A related, but different aspect of technology was discussed in an [article](https://www.theguardian.com/technology/2016/oct/11/crash-how-computers-are-setting-us-up-disaster?subid=13380822&CMP=ema_a-morning-briefing_b-morning-briefing_c-US_d-1) concerned about the effects of replacing humans with computers. “Crash: how computers are setting us up for disaster” tells the story of a disastrous airplane tragedy caused, according to the authors, by the deskilling of human pilots by the pervasive use of autopilots. In this case, the human agents were unable to correct deviations in the flight path of an Air France Airbus that crashed into the sea with the loss of 228 lives.

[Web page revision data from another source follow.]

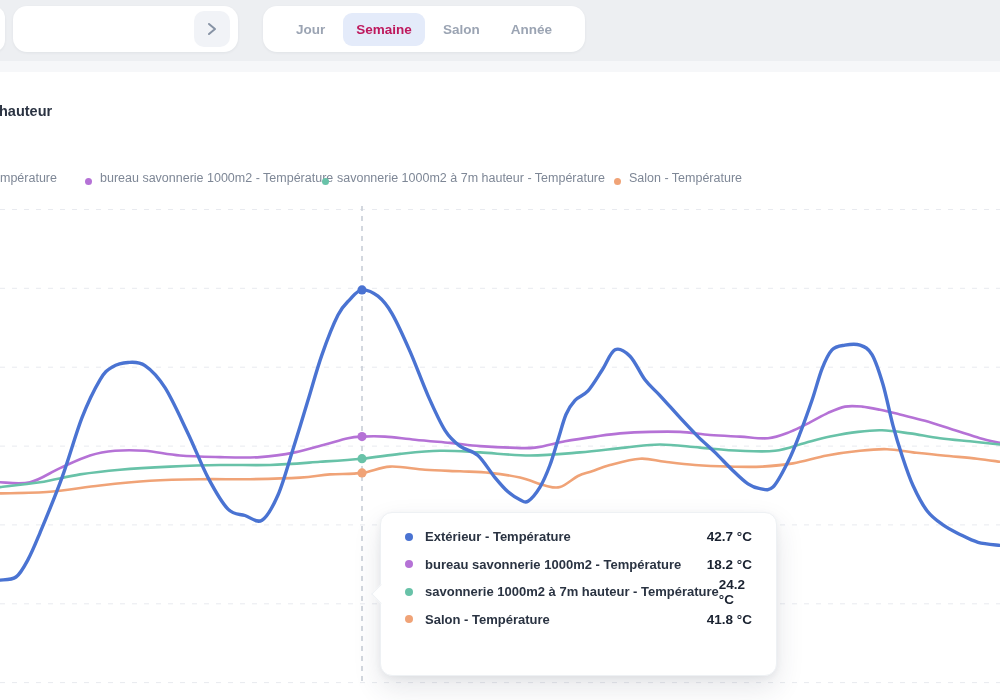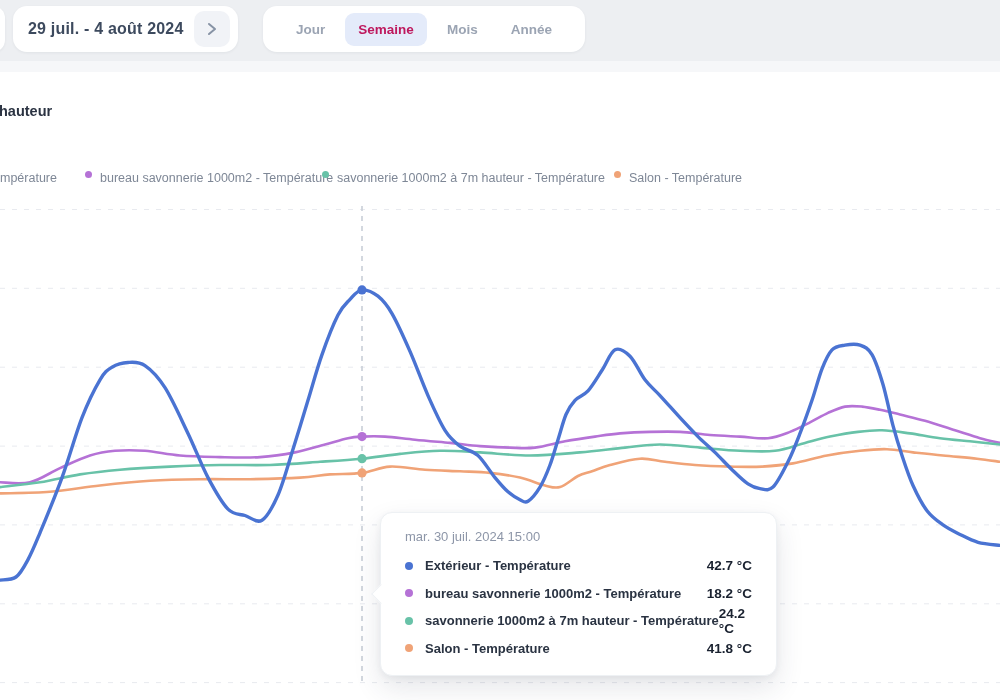"29 juil. - 4 août" span.date-label { html: <span>29 juil. - 4 août 2024</span> -> none }
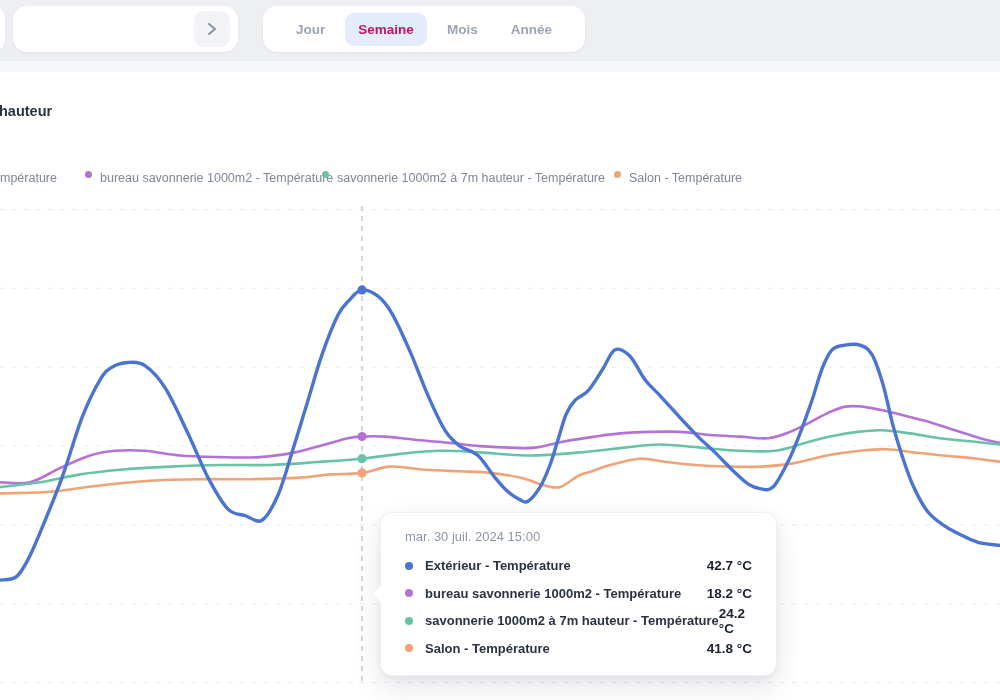"Mois" button.tab { text: Mois -> Salon }
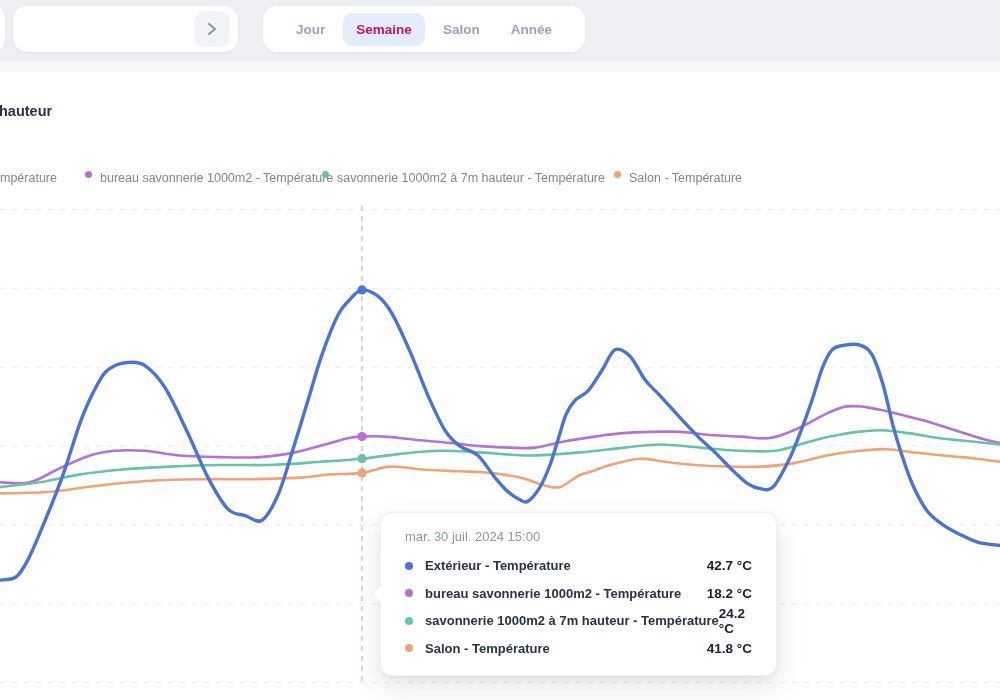"mpérature" .legend-item { align-items: flex-start -> flex-end }
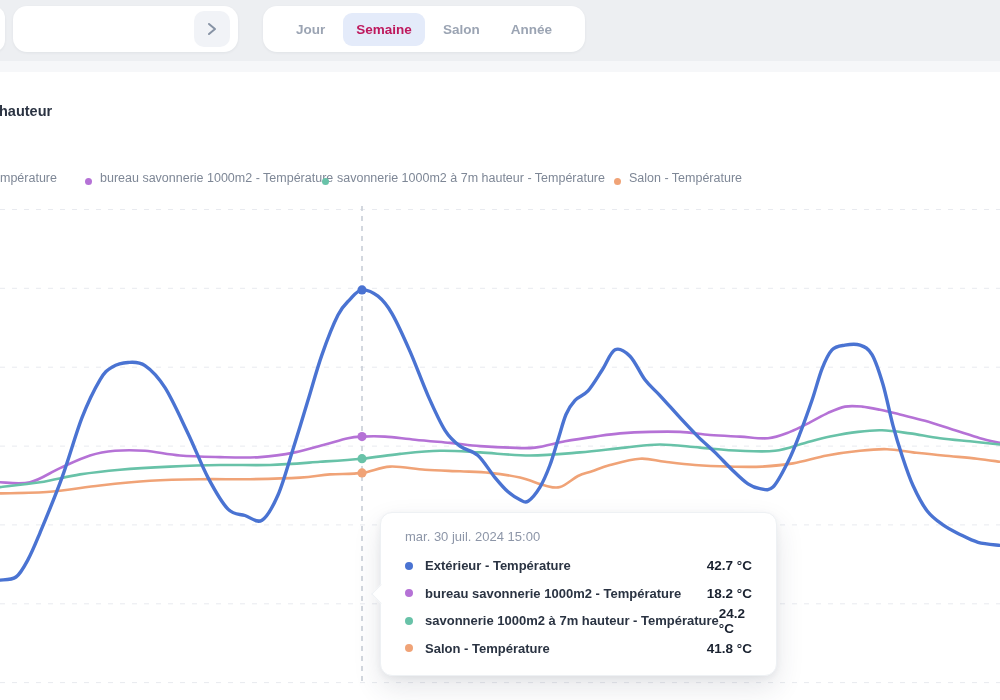"mar. 30 juil. 2024 15:00" div.tt-date { html: <div>mar. 30 juil. 2024 15:00</div> -> none }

The cockpit record was recovered enabling investigators to reconstruct the events leading up to the tragedy. Autopilots hide the complexity of devices like airplanes and eventually change the mindset and response mechanisms of the human operators. One “solution” offered after the crash was to require pilots to turn off the autopilots from time to time to maintain their skills and appreciation of the complexity of the situation. This same issue will apply to the auto-driving cars now being tried out. Cars are not quite the complex machines as are airplanes, but real situations on crowded roads will surely produce situations as daunting to the human drivers as those for airplanes.
Human life may appear to becoming easier, as what used to be tasks we had to perform are increasingly being done by machines. These stories and others like it tell us that this may be so, but there may also be a kind of Faustian bargain involved without knowing that it is being made for us. Experiencing one’s Being, that is, flourishing, requires removing the filters between the authentic self and the world. The result may not be a pretty sight according to current cultural values and norms, but seeing oneself as a mortal being with all the warts we carry may be just the shock we need to recover and hold on to our authentic self, a mundane equivalent to the ethereal soul of theology, poetry, and philosophy.